● EXERCISE DETAILS
Below are lines of data, and only some are wanted. Please repeat exactly those from the line that has "matches with city, state, lat, lng, timezone." through the line that has "- finding based".

● WORKING DATA
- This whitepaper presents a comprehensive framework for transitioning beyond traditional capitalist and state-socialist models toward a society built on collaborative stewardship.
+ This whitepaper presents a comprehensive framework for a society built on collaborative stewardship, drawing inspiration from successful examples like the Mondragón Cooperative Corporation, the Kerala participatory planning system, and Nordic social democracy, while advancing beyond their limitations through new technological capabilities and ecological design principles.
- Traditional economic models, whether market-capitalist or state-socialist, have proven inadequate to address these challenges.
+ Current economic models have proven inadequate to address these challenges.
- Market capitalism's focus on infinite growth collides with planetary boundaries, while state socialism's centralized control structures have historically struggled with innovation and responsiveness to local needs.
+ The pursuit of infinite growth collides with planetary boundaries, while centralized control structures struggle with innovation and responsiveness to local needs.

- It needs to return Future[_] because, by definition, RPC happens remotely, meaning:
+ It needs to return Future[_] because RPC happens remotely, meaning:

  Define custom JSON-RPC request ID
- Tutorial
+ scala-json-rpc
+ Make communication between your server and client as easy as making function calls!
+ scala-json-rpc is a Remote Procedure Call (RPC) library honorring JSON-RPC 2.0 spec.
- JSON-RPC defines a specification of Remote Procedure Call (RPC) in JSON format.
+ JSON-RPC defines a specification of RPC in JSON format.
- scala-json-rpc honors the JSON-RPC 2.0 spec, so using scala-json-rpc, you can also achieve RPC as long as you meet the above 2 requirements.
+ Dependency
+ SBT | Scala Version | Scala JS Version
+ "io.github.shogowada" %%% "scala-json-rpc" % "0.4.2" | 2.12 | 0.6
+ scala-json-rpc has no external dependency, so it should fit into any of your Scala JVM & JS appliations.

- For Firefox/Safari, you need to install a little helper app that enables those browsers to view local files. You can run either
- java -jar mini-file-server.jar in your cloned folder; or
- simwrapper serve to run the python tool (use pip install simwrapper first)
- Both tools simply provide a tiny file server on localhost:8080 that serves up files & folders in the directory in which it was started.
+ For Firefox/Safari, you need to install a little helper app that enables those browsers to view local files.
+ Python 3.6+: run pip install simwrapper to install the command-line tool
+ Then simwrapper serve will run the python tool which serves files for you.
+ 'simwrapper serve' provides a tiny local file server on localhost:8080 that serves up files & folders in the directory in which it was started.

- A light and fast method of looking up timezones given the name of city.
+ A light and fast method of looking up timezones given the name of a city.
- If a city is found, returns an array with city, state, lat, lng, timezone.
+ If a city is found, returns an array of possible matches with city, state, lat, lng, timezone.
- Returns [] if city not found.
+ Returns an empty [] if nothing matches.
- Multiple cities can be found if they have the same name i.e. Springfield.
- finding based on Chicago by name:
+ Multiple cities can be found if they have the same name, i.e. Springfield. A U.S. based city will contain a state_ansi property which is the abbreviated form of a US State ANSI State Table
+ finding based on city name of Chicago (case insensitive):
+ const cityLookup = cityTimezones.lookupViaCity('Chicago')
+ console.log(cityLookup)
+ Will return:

● EXERCISE RESPONSE
+ If a city is found, returns an array of possible matches with city, state, lat, lng, timezone.
- Returns [] if city not found.
+ Returns an empty [] if nothing matches.
- Multiple cities can be found if they have the same name i.e. Springfield.
- finding based on Chicago by name:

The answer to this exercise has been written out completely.